カボチャの馬車は、途中下車不可!?
「……え?」
しばらく時間をおいて、呼吸を取り戻して。
戻った個室は……空っぽだった。
部屋を間違えたのかと、廊下できょろきょろしていると。
「あぁ来た来た。真杉ちゃん遅かったから、みんなには先に帰ってもらったよ」
そう言いながら、本宮さんが近づいてくる。
「え、か、帰った?」
カバンを受け取りながら、混乱したままつぶやいた。
そんなに待たせるほど、ゆっくりしてたっけ。
「原さんがねえ、ちょっと酔っぱらっちゃって。

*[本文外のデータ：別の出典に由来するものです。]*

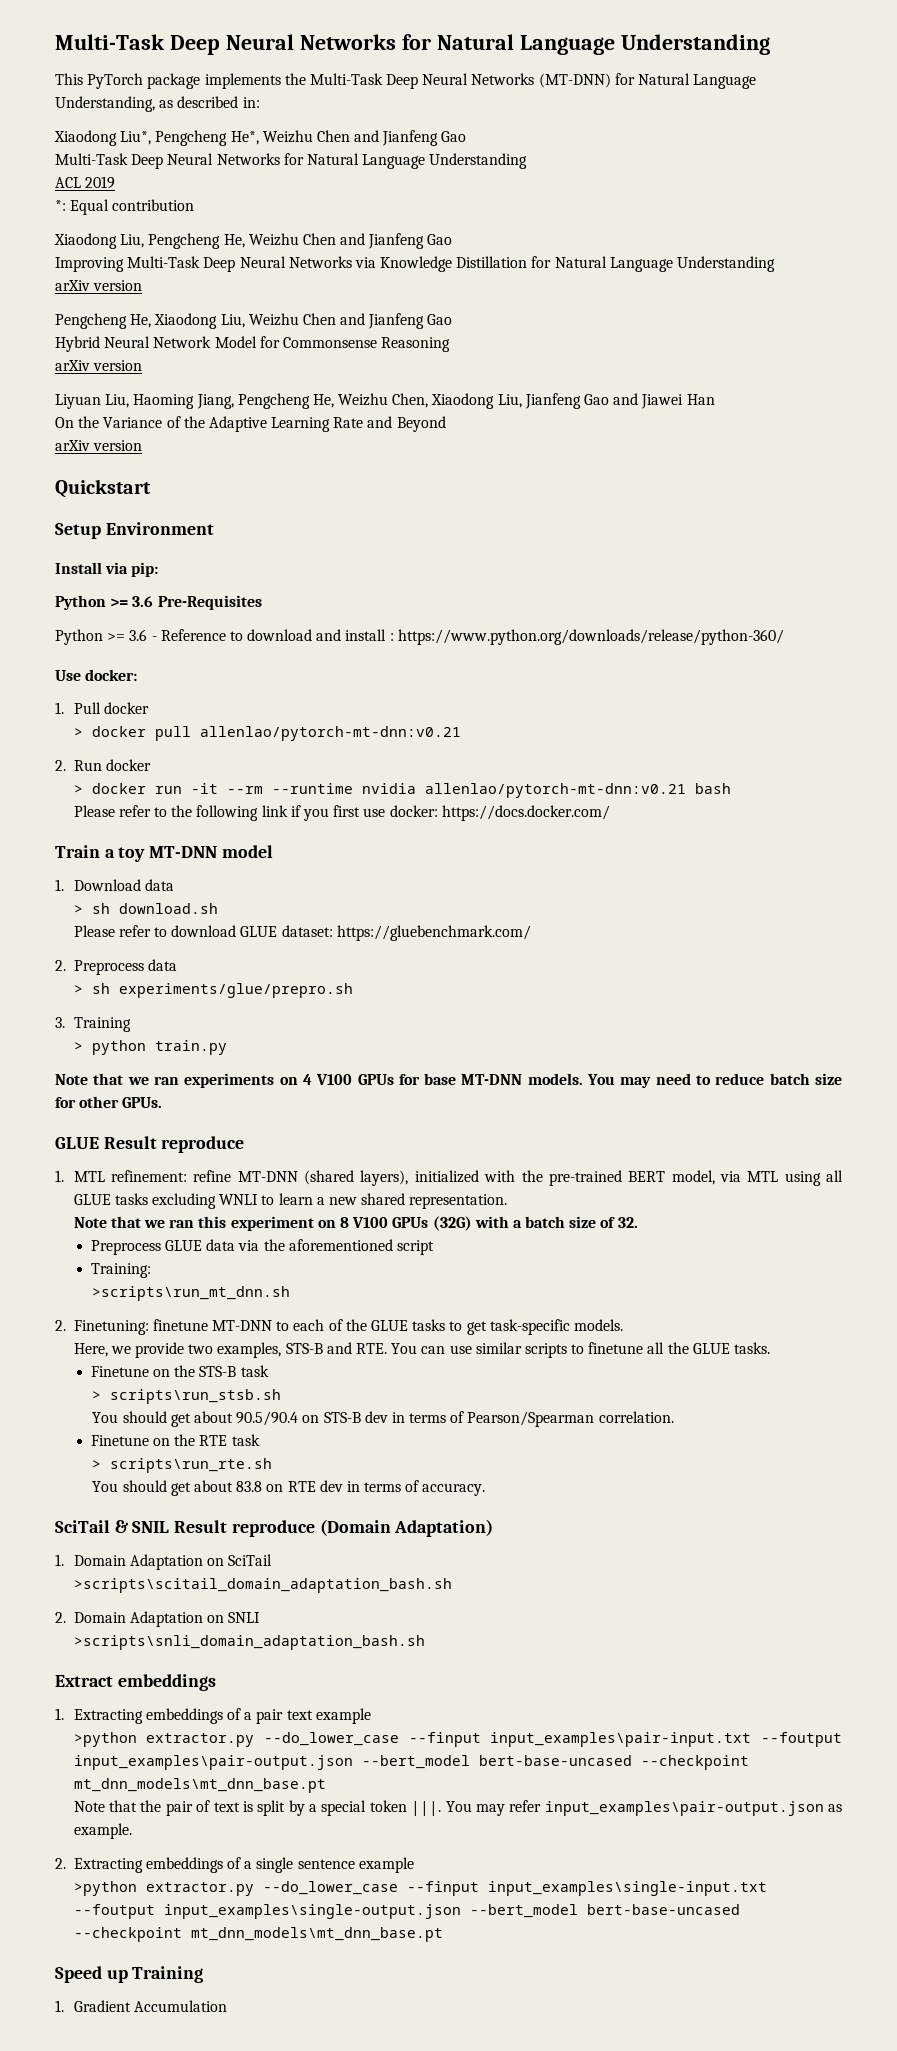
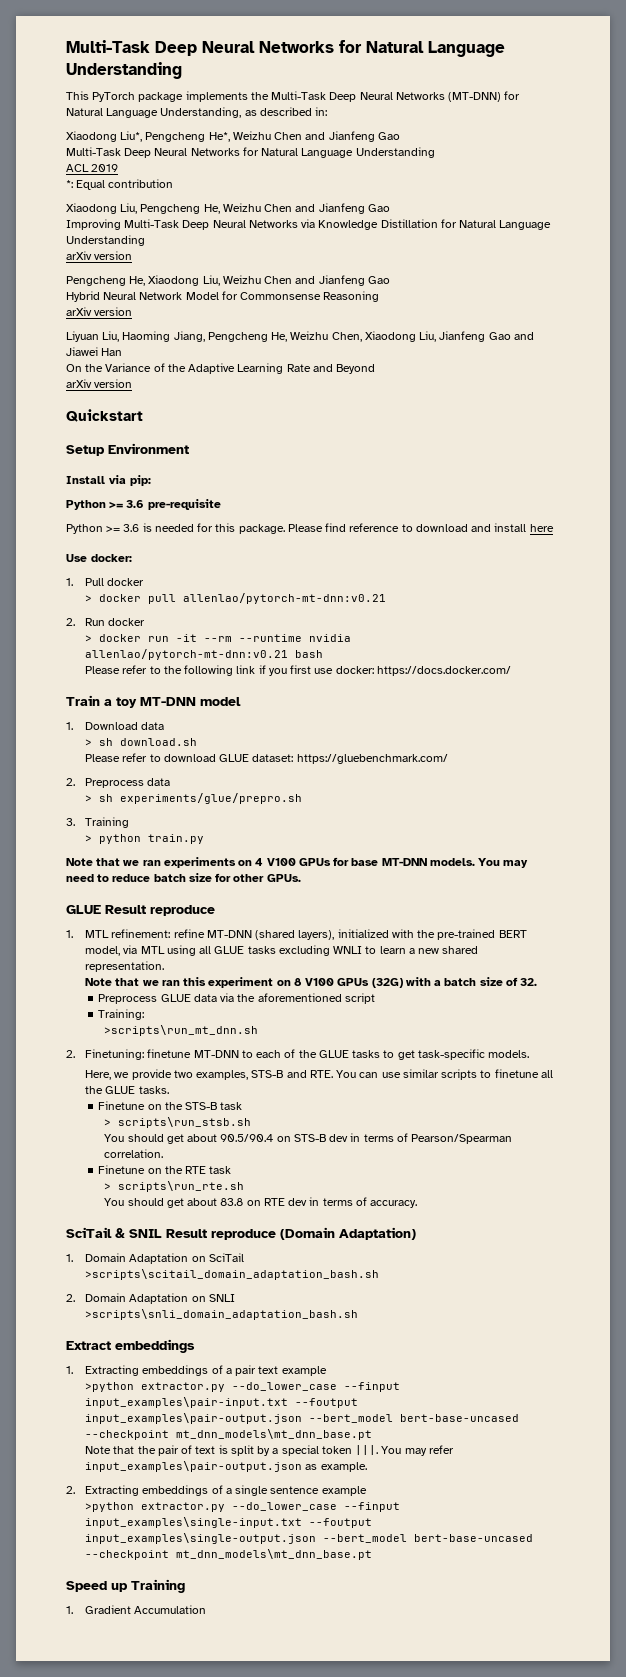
[157,595,262,610] [55,629,226,645] Pre-Requisites // Python >= 3.6 - Reference -> [147,499,221,510] [66,523,400,534] pre-requisite // Python >= 3.6 is needed for this package. Please find reference
[389,629,784,645] : https://www.python.org/downloads/release/python-360/ -> [529,524,554,532] here

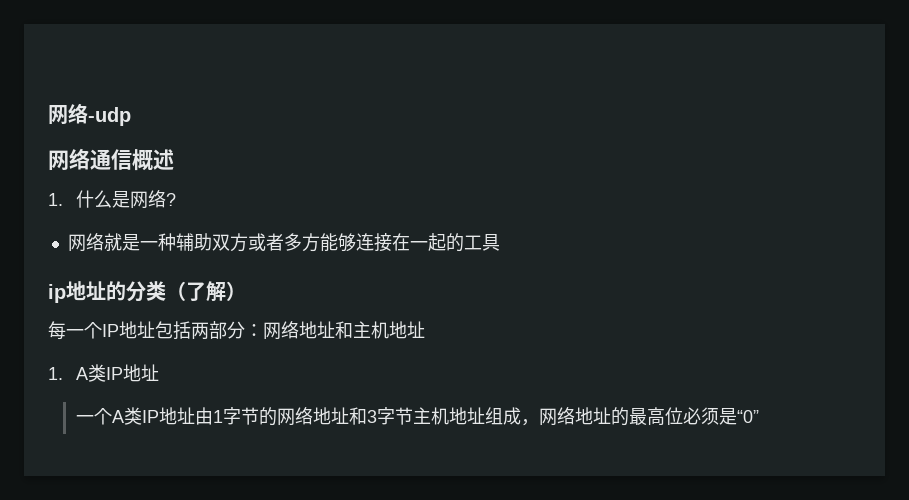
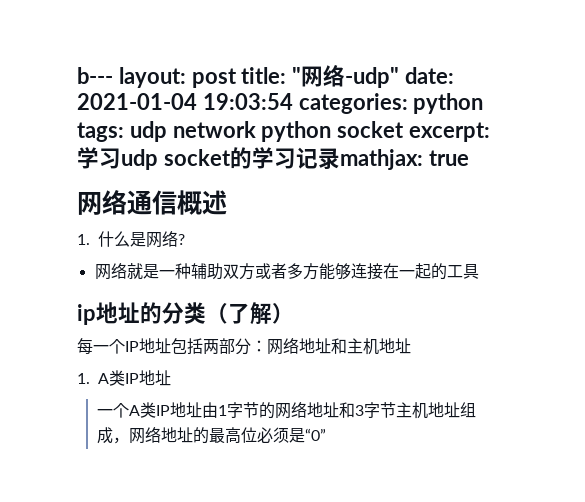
[48,103,131,126] 网络-udp -> [77,64,455,88] [77,93,484,114] [77,121,491,142] [77,147,469,170] b--- layout: post title: "网络-udp" date: 2021-01-04 19:03:54 categories: python tags: udp network python socket excerpt:学习udp socket的学习记录mathjax: true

勝田一人に頼むとほら、間違いがあるといけないだろう? 送りナントカ、ってさぁ? だからタクシー呼んで、日下課長と丸岡さんについてってもらったんだ」
「そう、ですか」
「俺たちは、別のタクシー呼んであるから。一緒に帰ろうね」
両手で肩を揉まれて、ゾワリと肌が鳥肌だつ。
「あ、あのっ……ここから駅近いですし、私は歩いて行きますから、本宮課長はどうぞタクシーで……」
「俺を一人で帰らせるのぉ? いいのかなぁ、クライアントだよ、俺は」
細い目をさらに細くして、ニヤリと薄い唇を歪めた。
「……っ」
背筋に、冷たい汗が滑り落ちた。